··· Data for analysis

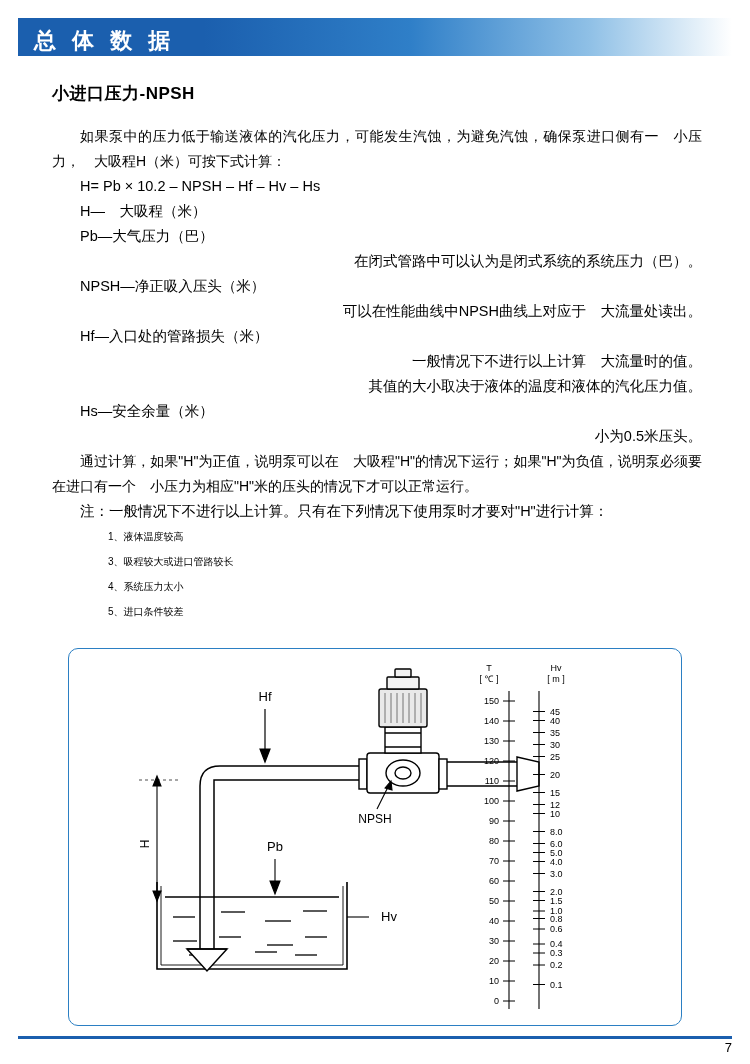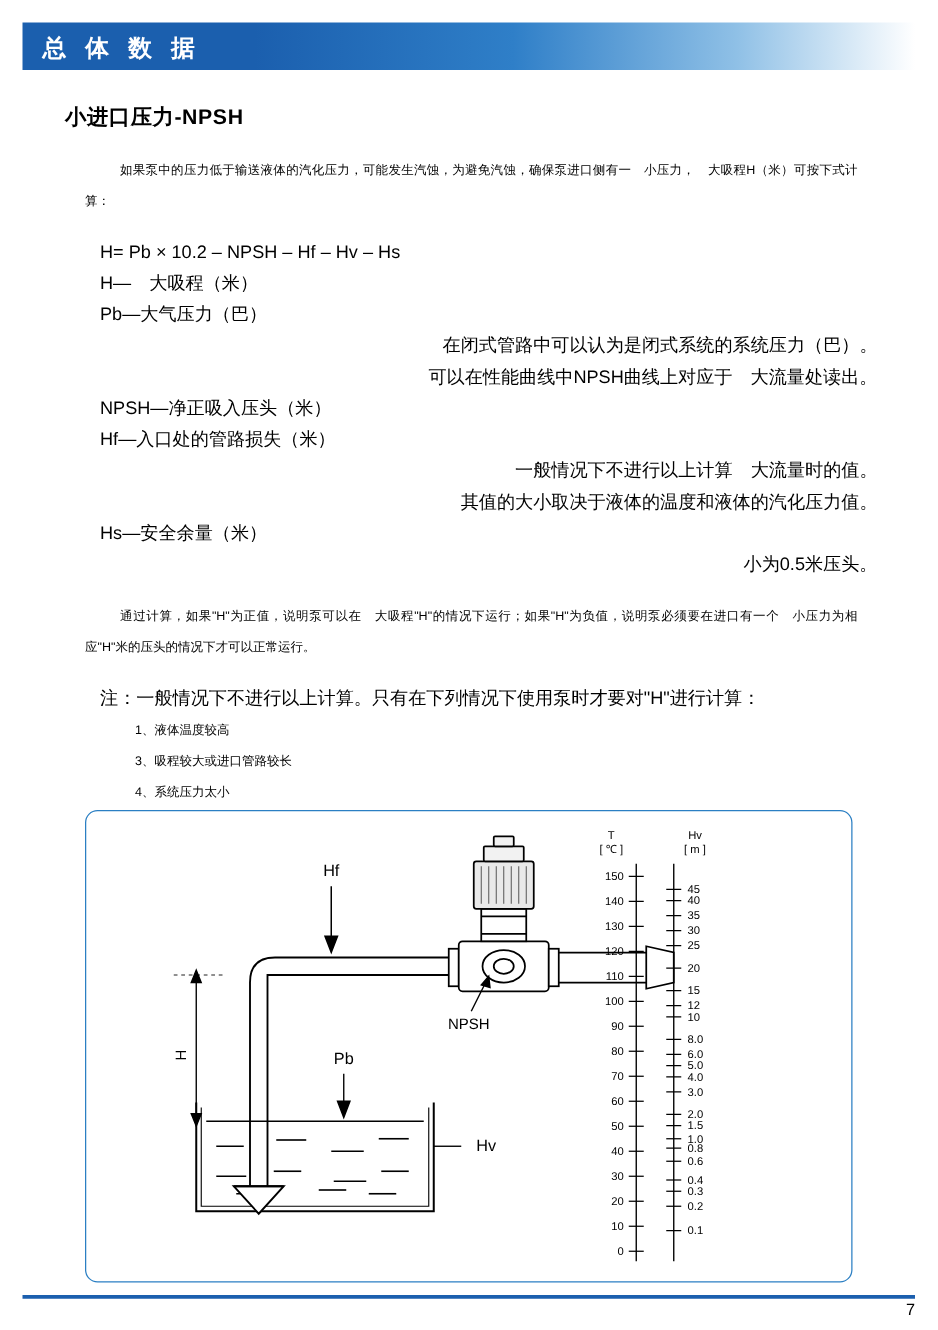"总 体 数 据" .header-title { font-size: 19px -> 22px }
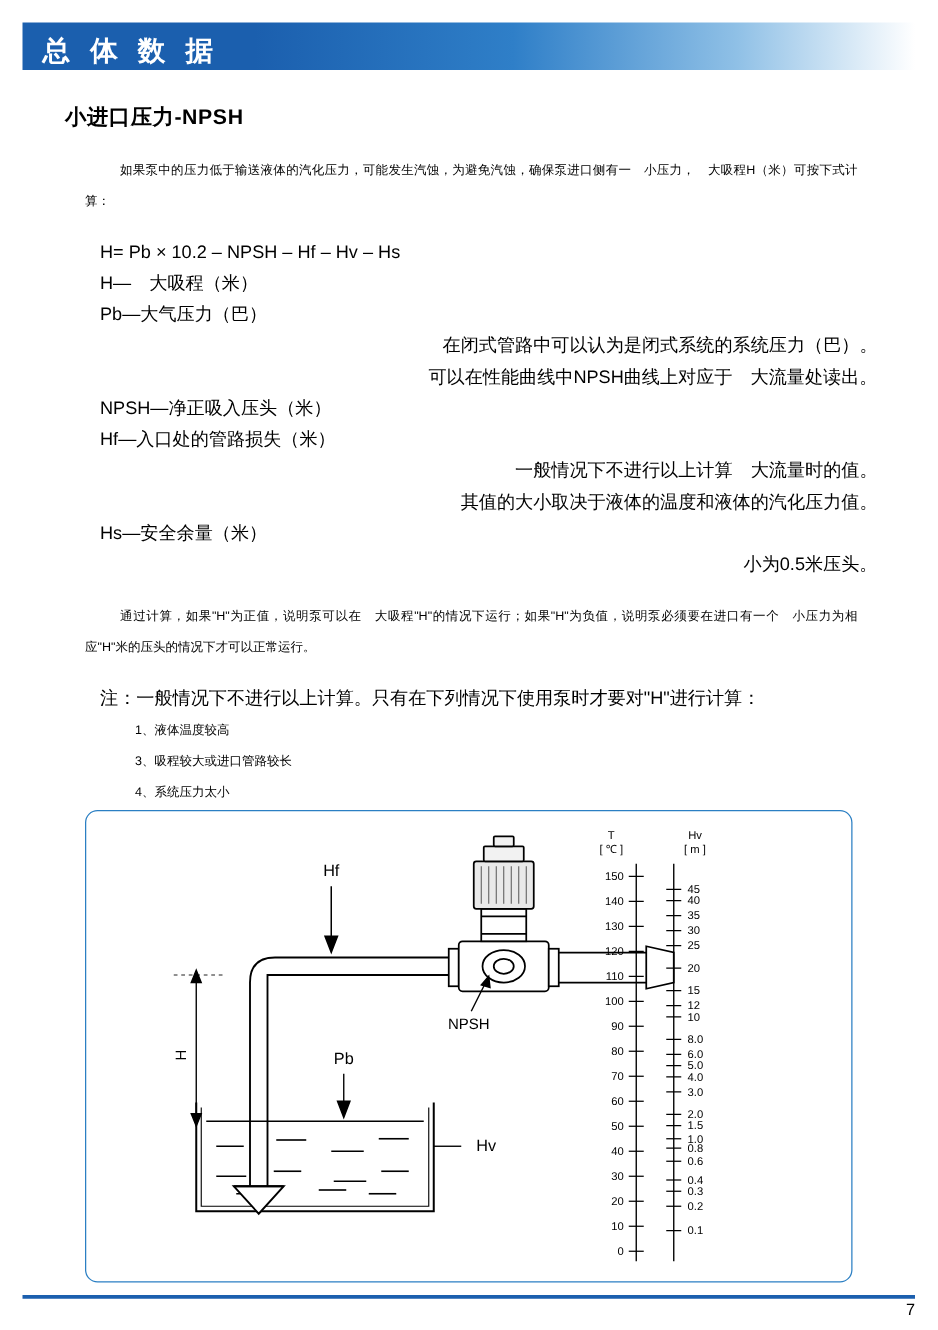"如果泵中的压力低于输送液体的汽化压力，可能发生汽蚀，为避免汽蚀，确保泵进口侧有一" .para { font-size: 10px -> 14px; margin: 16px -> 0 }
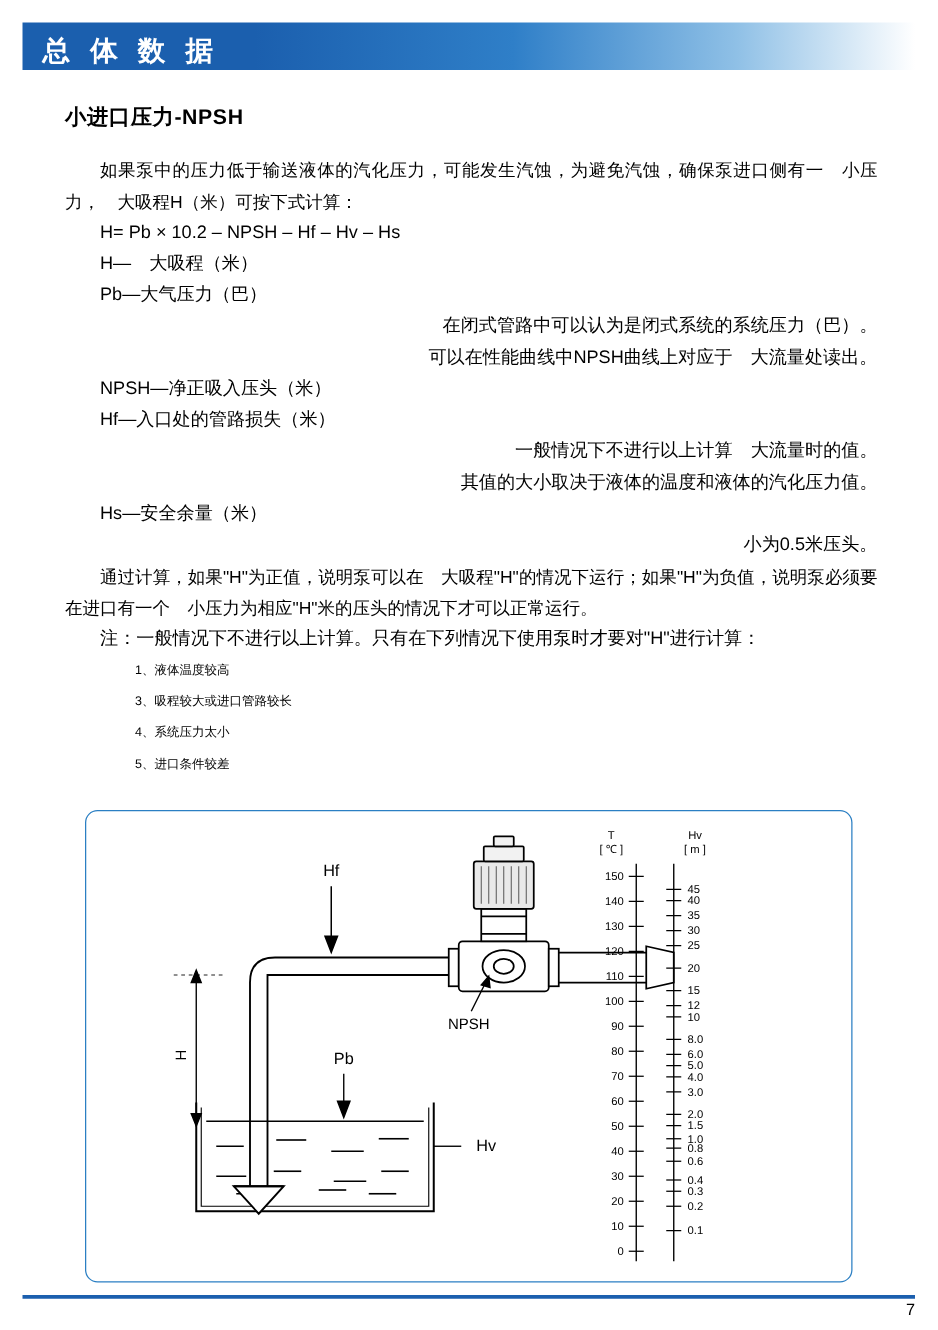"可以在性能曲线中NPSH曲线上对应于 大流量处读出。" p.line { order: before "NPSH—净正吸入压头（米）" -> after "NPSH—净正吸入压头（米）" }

······
··· Data for analysis

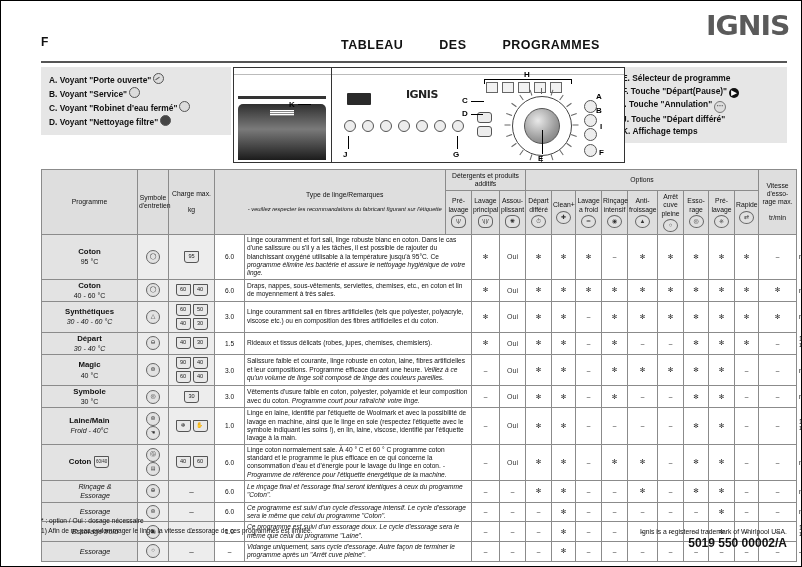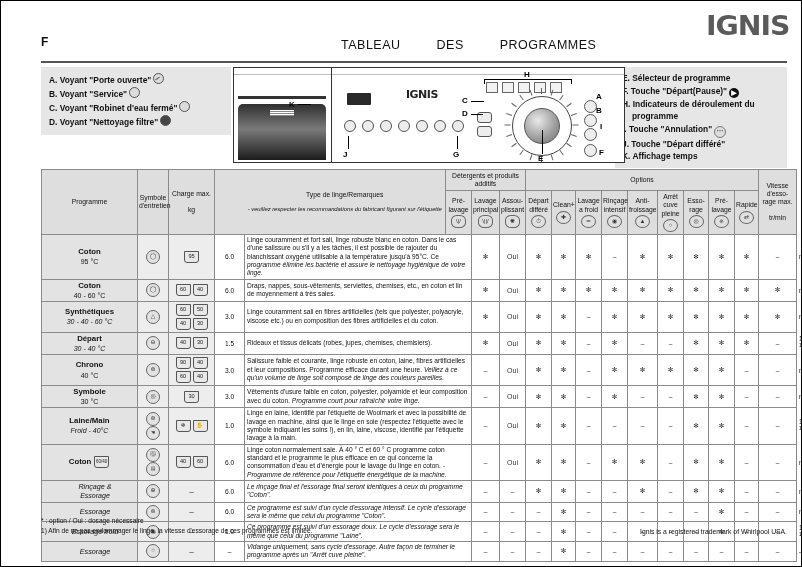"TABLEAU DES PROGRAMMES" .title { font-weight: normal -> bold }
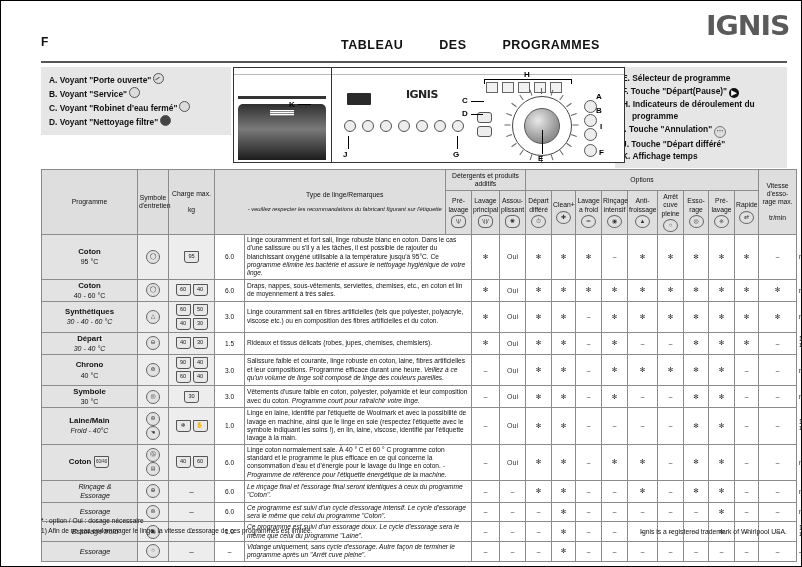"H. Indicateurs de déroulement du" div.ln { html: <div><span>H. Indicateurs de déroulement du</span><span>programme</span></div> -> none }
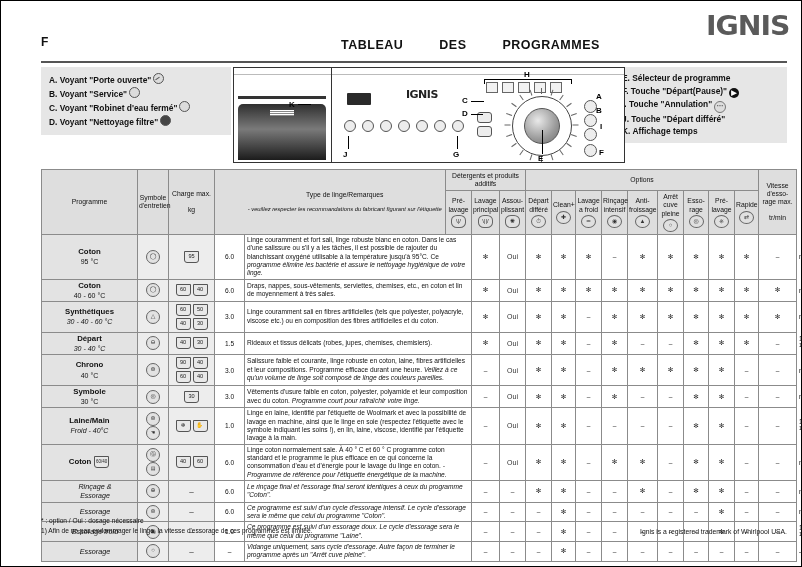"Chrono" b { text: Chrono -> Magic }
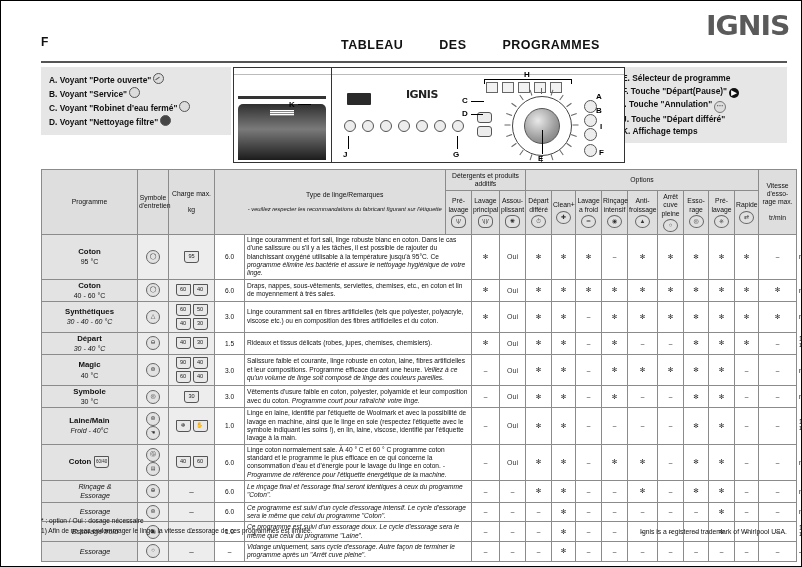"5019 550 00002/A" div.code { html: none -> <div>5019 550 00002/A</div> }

······

Task directions:
The line holding "font-weight: normal ->" starts the copy and the line holding "html: none ->" ends it. Repeat those two lines above and all between them exactly, leaving out pictures.

Result:
"TABLEAU DES PROGRAMMES" .title { font-weight: normal -> bold }
"H. Indicateurs de déroulement du" div.ln { html: <div><span>H. Indicateurs de déroulement du</span><span>programme</span></div> -> none }
"Chrono" b { text: Chrono -> Magic }
"5019 550 00002/A" div.code { html: none -> <div>5019 550 00002/A</div> }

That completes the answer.